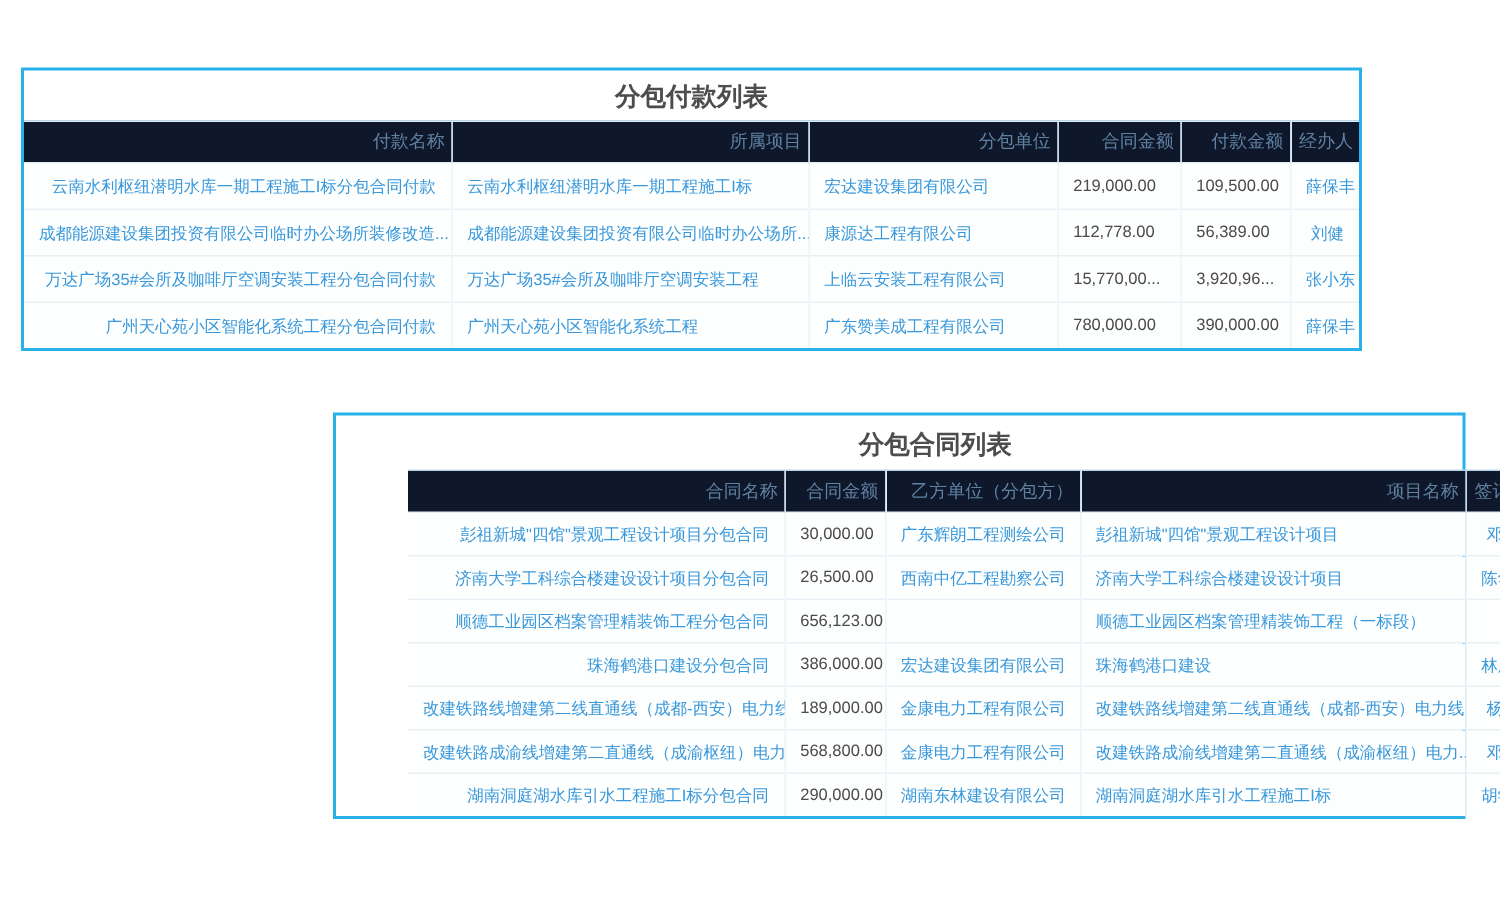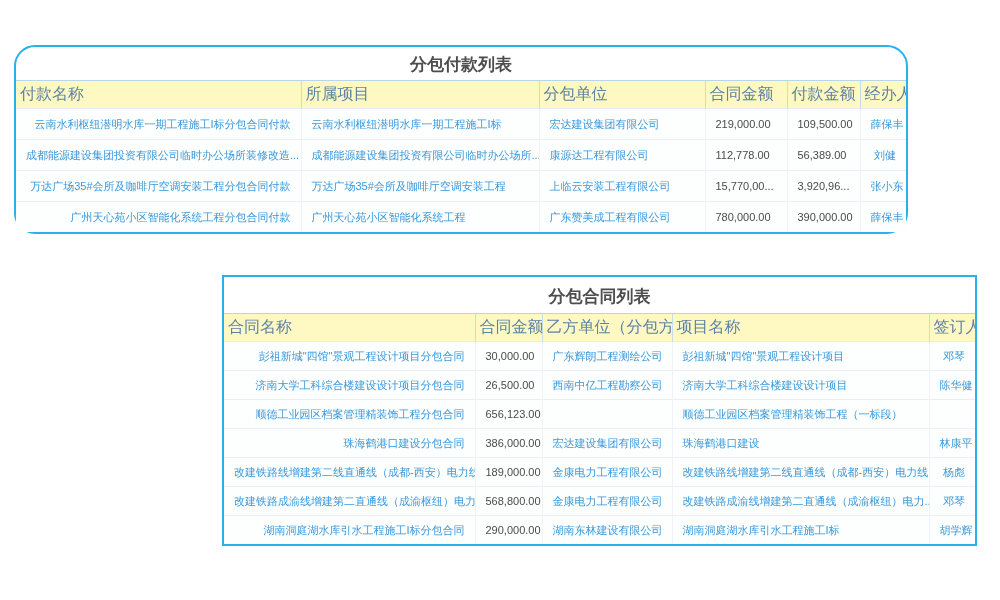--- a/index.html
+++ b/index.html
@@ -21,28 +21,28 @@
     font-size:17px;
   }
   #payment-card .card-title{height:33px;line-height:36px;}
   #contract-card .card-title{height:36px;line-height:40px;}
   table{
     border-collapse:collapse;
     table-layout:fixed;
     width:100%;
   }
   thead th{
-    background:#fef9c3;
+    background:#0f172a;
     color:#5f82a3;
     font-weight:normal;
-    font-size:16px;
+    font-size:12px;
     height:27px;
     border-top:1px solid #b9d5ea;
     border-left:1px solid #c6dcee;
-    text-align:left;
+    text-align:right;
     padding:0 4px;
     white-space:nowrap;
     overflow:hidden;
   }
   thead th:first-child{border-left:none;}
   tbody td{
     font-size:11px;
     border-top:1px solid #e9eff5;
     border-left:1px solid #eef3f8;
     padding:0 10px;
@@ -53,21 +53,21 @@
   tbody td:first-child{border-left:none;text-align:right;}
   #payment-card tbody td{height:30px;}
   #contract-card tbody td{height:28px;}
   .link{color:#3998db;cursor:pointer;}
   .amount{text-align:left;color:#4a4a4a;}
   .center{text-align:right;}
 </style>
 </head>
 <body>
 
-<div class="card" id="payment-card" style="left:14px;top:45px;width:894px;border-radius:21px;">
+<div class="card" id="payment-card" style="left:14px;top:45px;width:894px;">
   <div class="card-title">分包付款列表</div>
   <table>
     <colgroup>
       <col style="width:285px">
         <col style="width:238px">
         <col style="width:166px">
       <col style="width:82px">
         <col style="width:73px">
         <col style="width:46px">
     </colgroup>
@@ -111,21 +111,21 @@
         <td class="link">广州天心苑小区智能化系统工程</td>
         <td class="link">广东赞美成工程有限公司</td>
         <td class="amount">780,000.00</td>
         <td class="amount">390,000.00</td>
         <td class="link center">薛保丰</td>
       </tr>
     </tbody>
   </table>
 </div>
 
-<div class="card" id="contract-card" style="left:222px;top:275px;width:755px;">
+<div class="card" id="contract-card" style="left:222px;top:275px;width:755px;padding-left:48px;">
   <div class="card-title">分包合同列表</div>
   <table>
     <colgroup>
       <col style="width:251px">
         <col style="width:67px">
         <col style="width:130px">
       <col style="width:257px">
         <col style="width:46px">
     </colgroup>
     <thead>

◆ ◆ ◆

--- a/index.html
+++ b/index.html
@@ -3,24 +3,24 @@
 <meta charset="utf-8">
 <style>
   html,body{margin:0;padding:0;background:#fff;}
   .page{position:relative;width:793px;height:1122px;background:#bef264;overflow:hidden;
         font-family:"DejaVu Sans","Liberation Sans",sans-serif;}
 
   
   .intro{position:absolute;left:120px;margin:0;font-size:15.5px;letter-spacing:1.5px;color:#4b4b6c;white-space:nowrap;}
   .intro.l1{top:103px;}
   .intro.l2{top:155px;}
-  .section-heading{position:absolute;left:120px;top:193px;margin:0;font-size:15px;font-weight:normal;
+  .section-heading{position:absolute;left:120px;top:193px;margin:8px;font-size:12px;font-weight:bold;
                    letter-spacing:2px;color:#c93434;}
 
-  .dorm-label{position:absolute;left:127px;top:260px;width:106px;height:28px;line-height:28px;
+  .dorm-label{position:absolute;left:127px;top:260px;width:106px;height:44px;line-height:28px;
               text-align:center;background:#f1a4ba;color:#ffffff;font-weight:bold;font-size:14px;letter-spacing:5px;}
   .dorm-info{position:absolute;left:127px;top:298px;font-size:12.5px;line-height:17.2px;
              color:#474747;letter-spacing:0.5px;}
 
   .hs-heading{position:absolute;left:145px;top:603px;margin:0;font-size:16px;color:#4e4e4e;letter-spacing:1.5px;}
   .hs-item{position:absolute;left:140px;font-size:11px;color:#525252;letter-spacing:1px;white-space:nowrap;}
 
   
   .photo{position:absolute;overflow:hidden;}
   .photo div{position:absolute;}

◆ ◆ ◆

TASK OBJECTIVE: If the word "class" appears in a line above, copy that line.

YOUR SOLUTION:
-<div class="card" id="payment-card" style="left:14px;top:45px;width:894px;border-radius:21px;">
+<div class="card" id="payment-card" style="left:14px;top:45px;width:894px;">
   <div class="card-title">分包付款列表</div>
         <td class="link">广州天心苑小区智能化系统工程</td>
         <td class="link">广东赞美成工程有限公司</td>
         <td class="amount">780,000.00</td>
         <td class="amount">390,000.00</td>
         <td class="link center">薛保丰</td>
-<div class="card" id="contract-card" style="left:222px;top:275px;width:755px;">
+<div class="card" id="contract-card" style="left:222px;top:275px;width:755px;padding-left:48px;">
   <div class="card-title">分包合同列表</div>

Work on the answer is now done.